§ Task requirements: Reproduce the section of the listing that begins at the line containing "[1460,170,1510,186] value ->" and finishes at the line containing "(1562, 438) none -> [992,406,1045,418] event". Include both end lines and nothing beyond them.

§ Data shown:
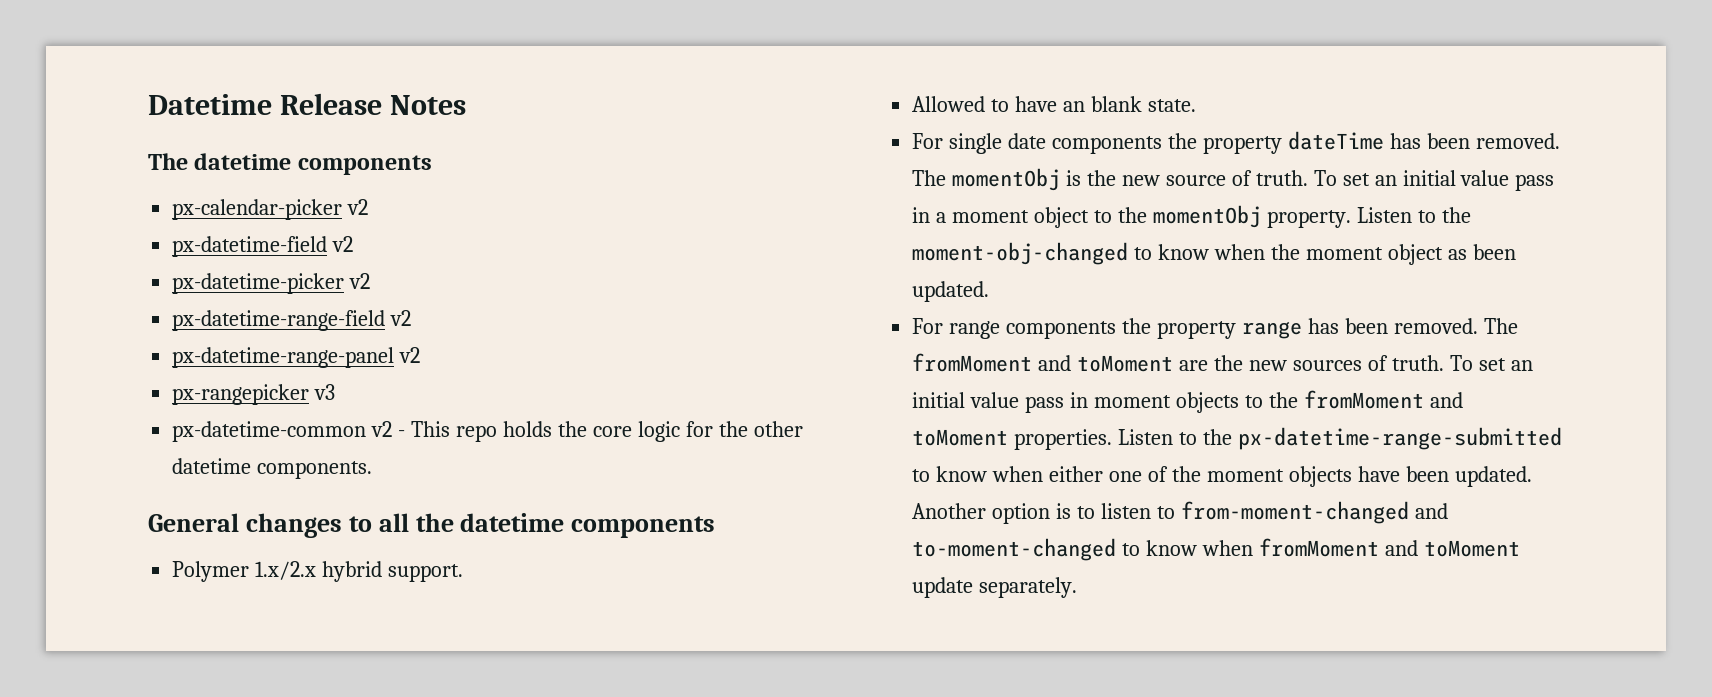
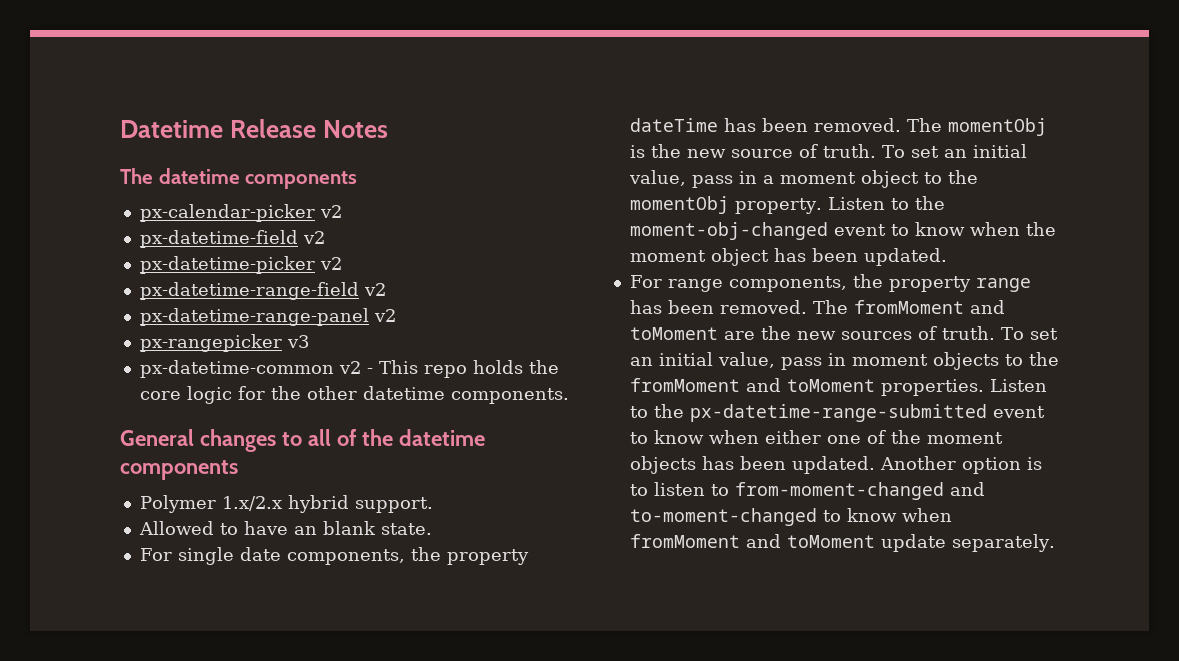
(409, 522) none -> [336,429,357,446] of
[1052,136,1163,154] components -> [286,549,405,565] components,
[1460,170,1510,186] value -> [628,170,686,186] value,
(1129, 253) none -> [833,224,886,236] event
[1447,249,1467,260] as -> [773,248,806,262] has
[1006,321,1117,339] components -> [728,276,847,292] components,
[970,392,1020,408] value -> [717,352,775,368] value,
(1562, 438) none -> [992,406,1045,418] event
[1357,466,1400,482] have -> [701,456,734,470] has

§ Task result:
[1460,170,1510,186] value -> [628,170,686,186] value,
(1129, 253) none -> [833,224,886,236] event
[1447,249,1467,260] as -> [773,248,806,262] has
[1006,321,1117,339] components -> [728,276,847,292] components,
[970,392,1020,408] value -> [717,352,775,368] value,
(1562, 438) none -> [992,406,1045,418] event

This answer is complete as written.